D. … se soumettre volontairement

- Il fait une digression pour préciser que ce n’est pas la même liberté que celle des stoïciens
« Comprends bien qu’il ne s’agit pas ici de la dure volonté du stoïque » ; en effet, les stoïciens
« purs et durs » refusent tout attachement aux choses du monde, par définition périssables,
refus qu’Hadrien désapprouve (termes péjoratifs : « dure volonté », « refus abstrait ») ; cette
digression lui permet de rappeler, comme dans le premier chapitre, son attachement aux
plaisirs simples et merveilleux des hommes : ceux du « monde plein, continu, formé d’objets et
de corps ».
- Les métaphores de la « vie » qui est « un cheval dont on épouse les mouvements, mais après
l’avoir, de son mieux, dressé », ou de la « décision de l’esprit qui entraîne l’adhésion du corps »
précisent encore l’idée de « liberté soumise » : il s’agit d’apprendre à supporter le mieux
possible ce qui ne peut être changé pour mieux profiter de la vie.
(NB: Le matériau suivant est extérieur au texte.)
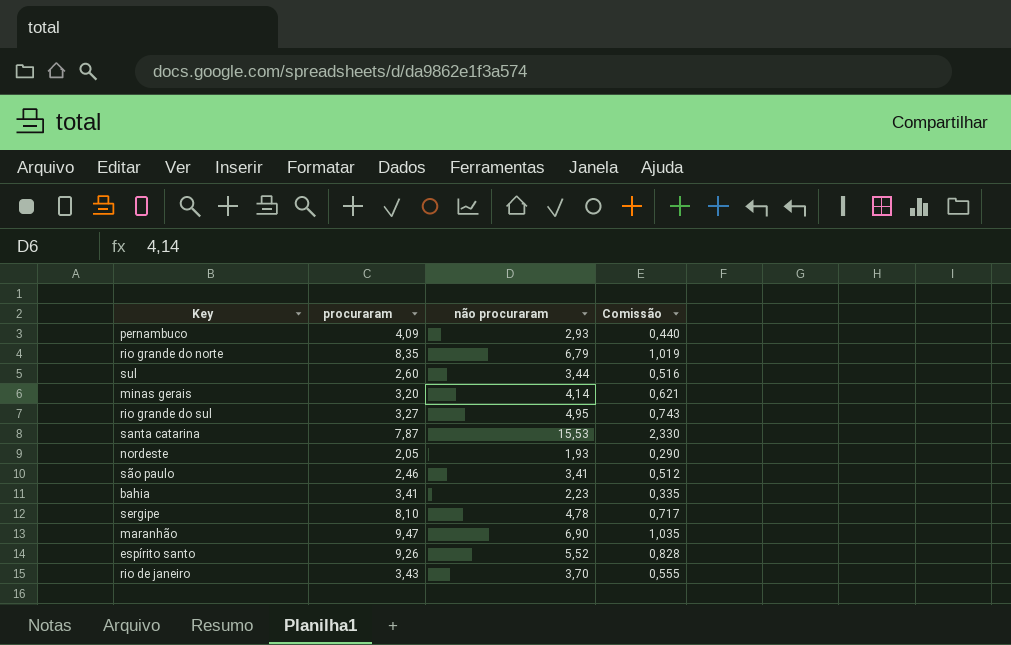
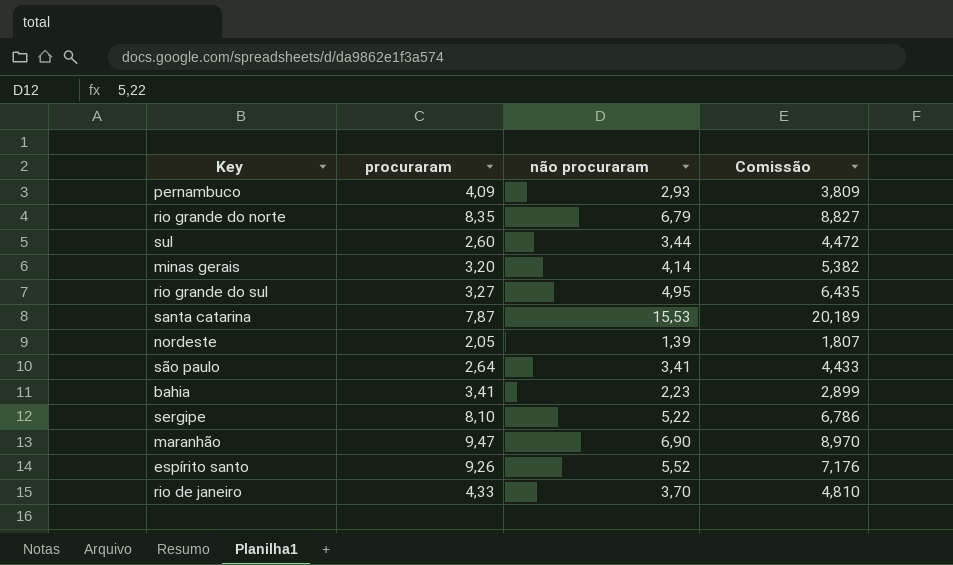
column Comissão | formula: [não procuraram] * 0,15 -> [não procuraram] * 1,3
nordeste | não procuraram: 1,93 -> 1,39
são paulo | procuraram: 2,46 -> 2,64
sergipe | não procuraram: 4,78 -> 5,22
rio de janeiro | procuraram: 3,43 -> 4,33

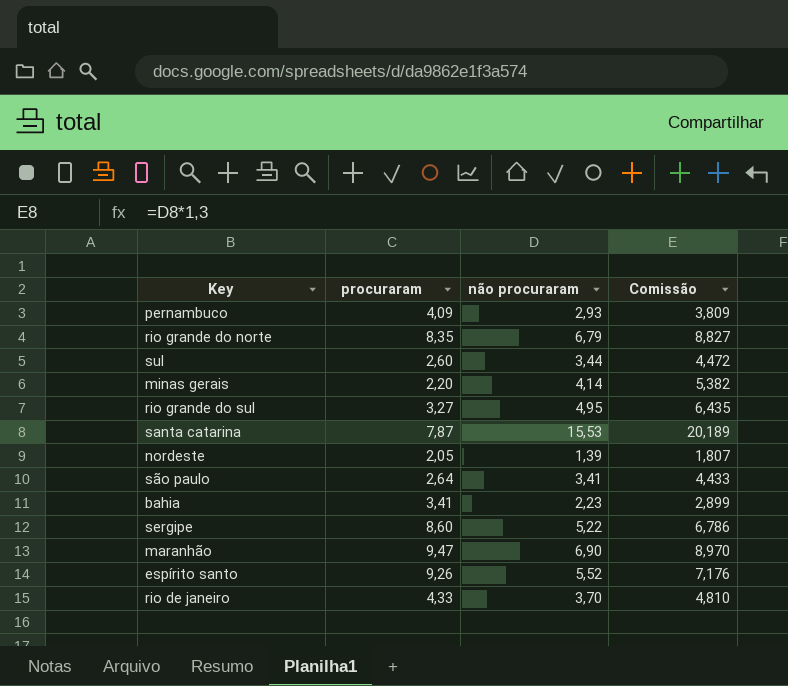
minas gerais | procuraram: 3,20 -> 2,20
sergipe | procuraram: 8,10 -> 8,60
La liberté se trouve où la
soumission est volontaire, d’où le champ lexical des compromis, de l’union des contraires
« (charnière, s’articule, seconder la nature, acquiescement / souple bonne volonté »)
- L’hyperbole finale : « cet état de liberté, ou de soumission, presque pur », en rendant liberté et
soumission synonymes, met en valeur cette idée que se soumettre volontairement au destin
rend véritablement libre.

Conclusion :

Le narrateur se définit un peu plus dans ce passage : en évaluant les autres hommes, il s’avère attaché à la
sagesse, à la constance, au courage. Se décrivant aimé, il se montre à la fois grand et modeste. Mais quand il se
dit attaché à la liberté, il montre aussi sa singularité parmi les hommes : loin d’être attaché à une liberté
superficielle, il montre qu’il a mené une quête initiatique, celle de vivre libre dans sa condition d’homme soumis
au destin et aux aléas de l’existence. Ce passage fait de lui un sage stoïcien, un modèle de sagesse, et pousse le
lecteur à réfléchir à ses propres valeurs, et à la cohérence entre celles-ci et ses actions.